What you should do »
Report the count of lines in the entries below that contain "number", and leave out everything else.

Data provided »
..........
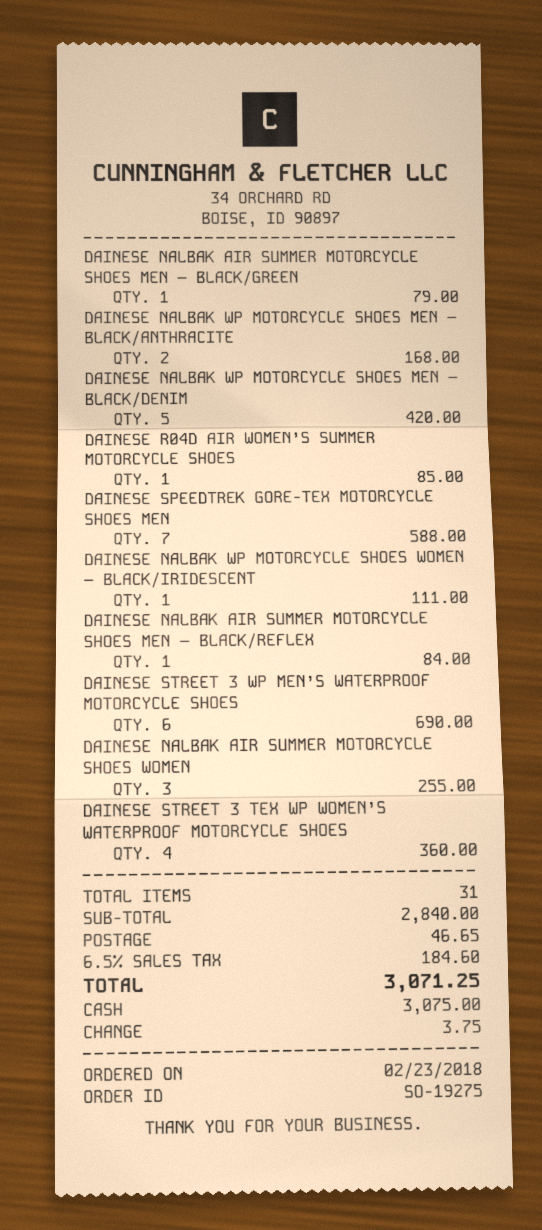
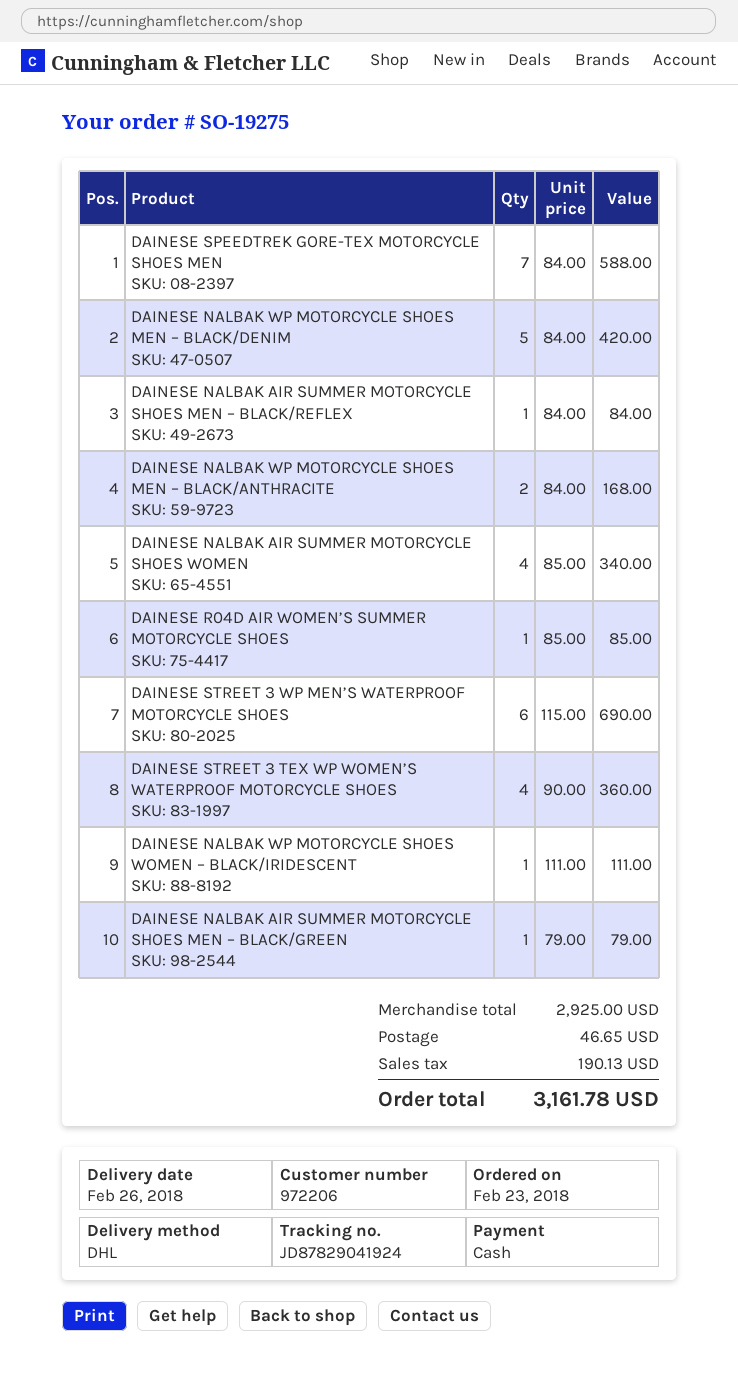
DAINESE NALBAK AIR SUMMER MOTORCYCLE SHOES WOMEN: 3 for 255.00 -> 4 for 340.00
subtotal: 2840.00 -> 2925.00
tax: 184.60 -> 190.13
total: 3071.25 -> 3161.78

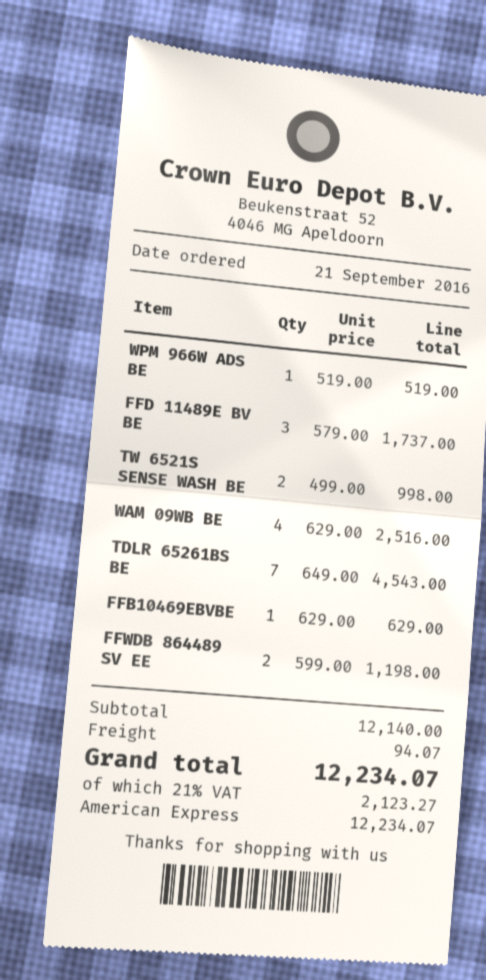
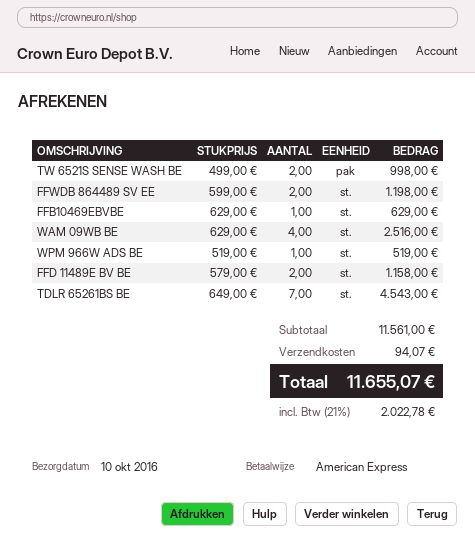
FFD 11489E BV BE: 3 x 579.00 = 1737.00 -> 2 x 579.00 = 1158.00
subtotal: 12140.00 -> 11561.00
tax: 21% = 2123.27 -> 21% = 2022.78
total: 12234.07 -> 11655.07

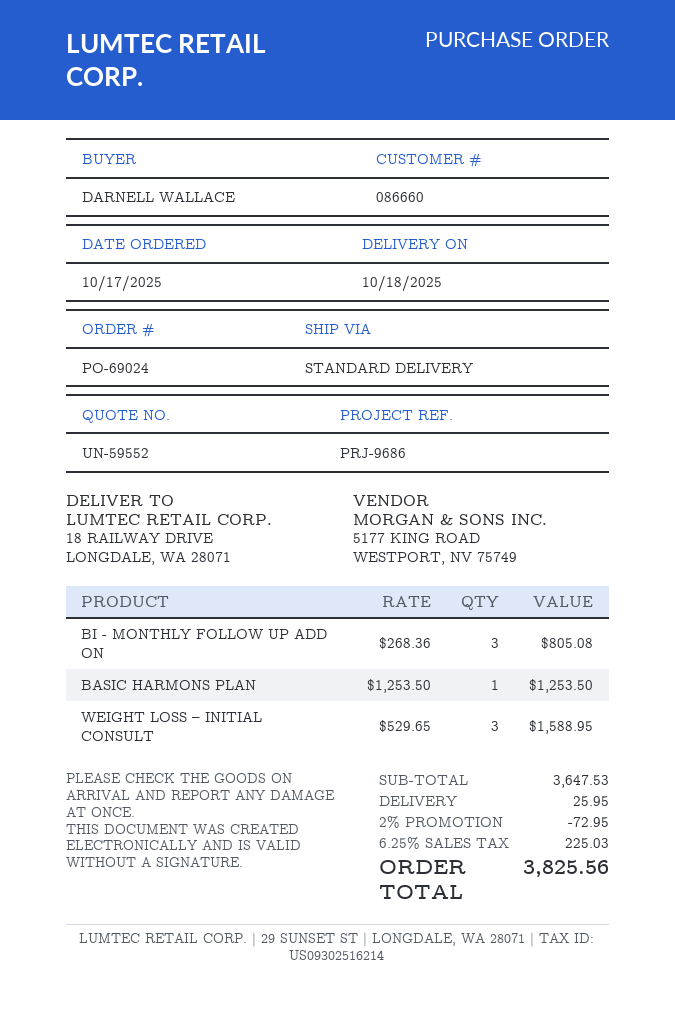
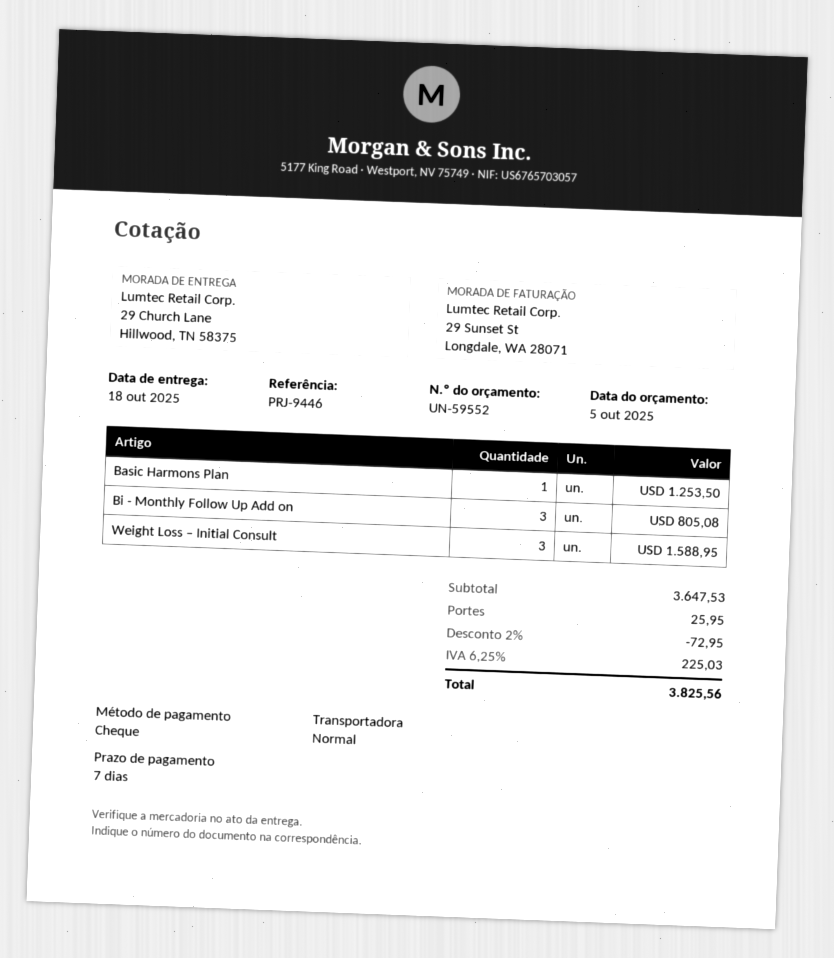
reference: PRJ-9686 -> PRJ-9446
ship to: 18 RAILWAY DRIVE, LONGDALE, WA 28071 -> 29 Church Lane, Hillwood, TN 58375

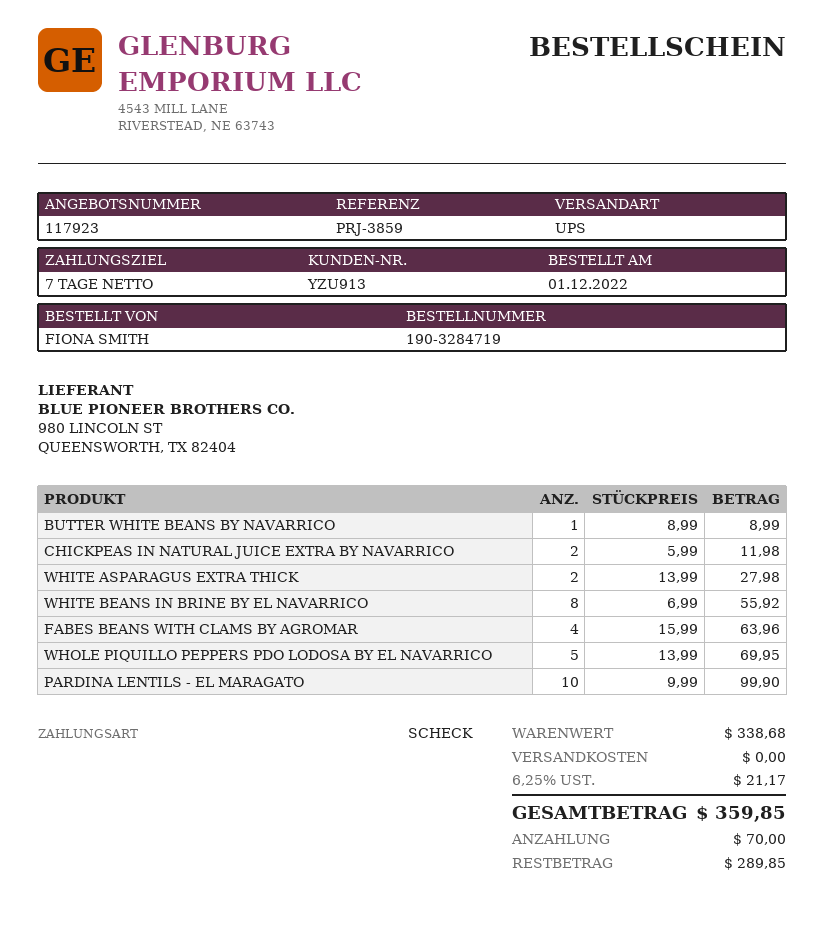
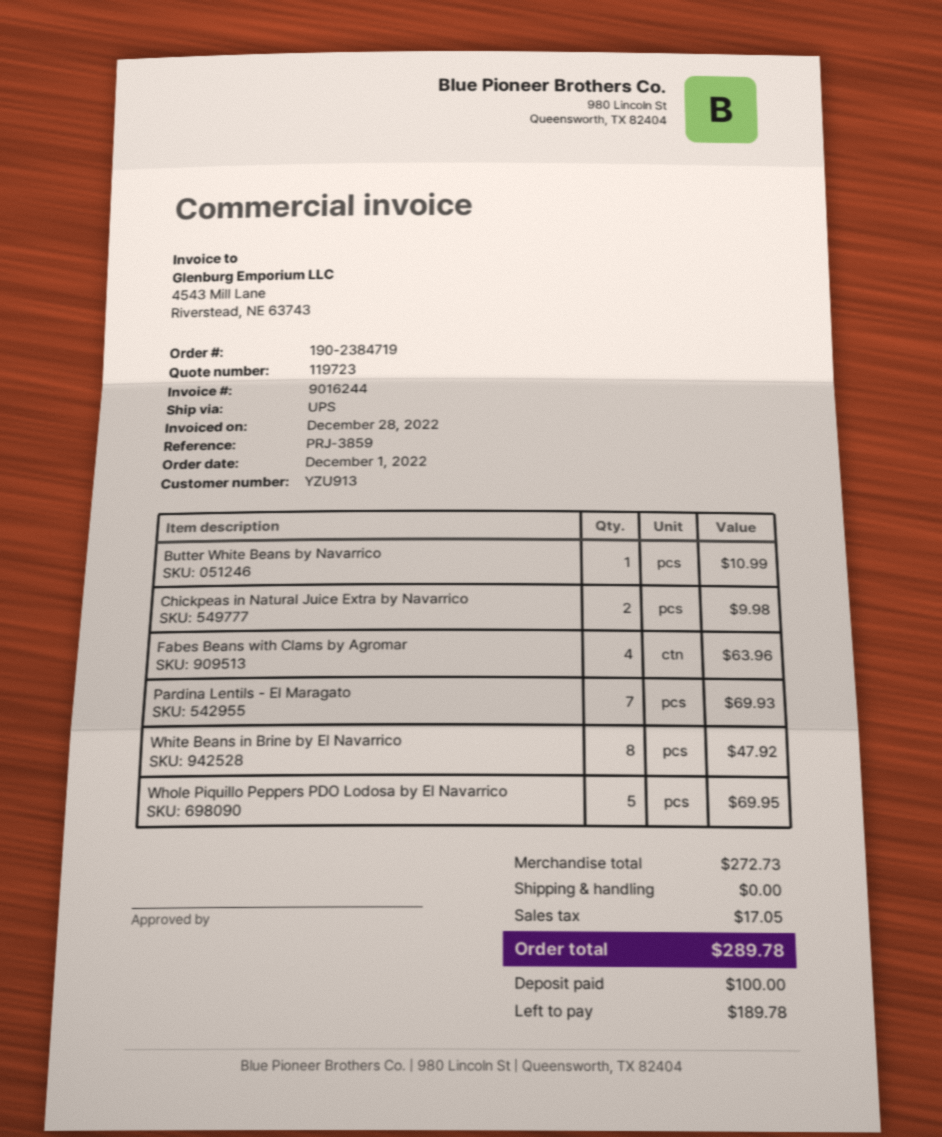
quote number: 117923 -> 119723
order number: 190-3284719 -> 190-2384719
BUTTER WHITE BEANS BY NAVARRICO: 1 for 8.99 -> 1 for 10.99
CHICKPEAS IN NATURAL JUICE EXTRA BY NAVARRICO: 2 for 11.98 -> 2 for 9.98
WHITE ASPARAGUS EXTRA THICK: 2 for 27.98 -> none
WHITE BEANS IN BRINE BY EL NAVARRICO: 8 for 55.92 -> 8 for 47.92
PARDINA LENTILS - EL MARAGATO: 10 for 99.90 -> 7 for 69.93
subtotal: 338.68 -> 272.73
tax: 21.17 -> 17.05
total: 359.85 -> 289.78
deposit: 70.00 -> 100.00
balance: 289.85 -> 189.78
..........
Solved exercise »
2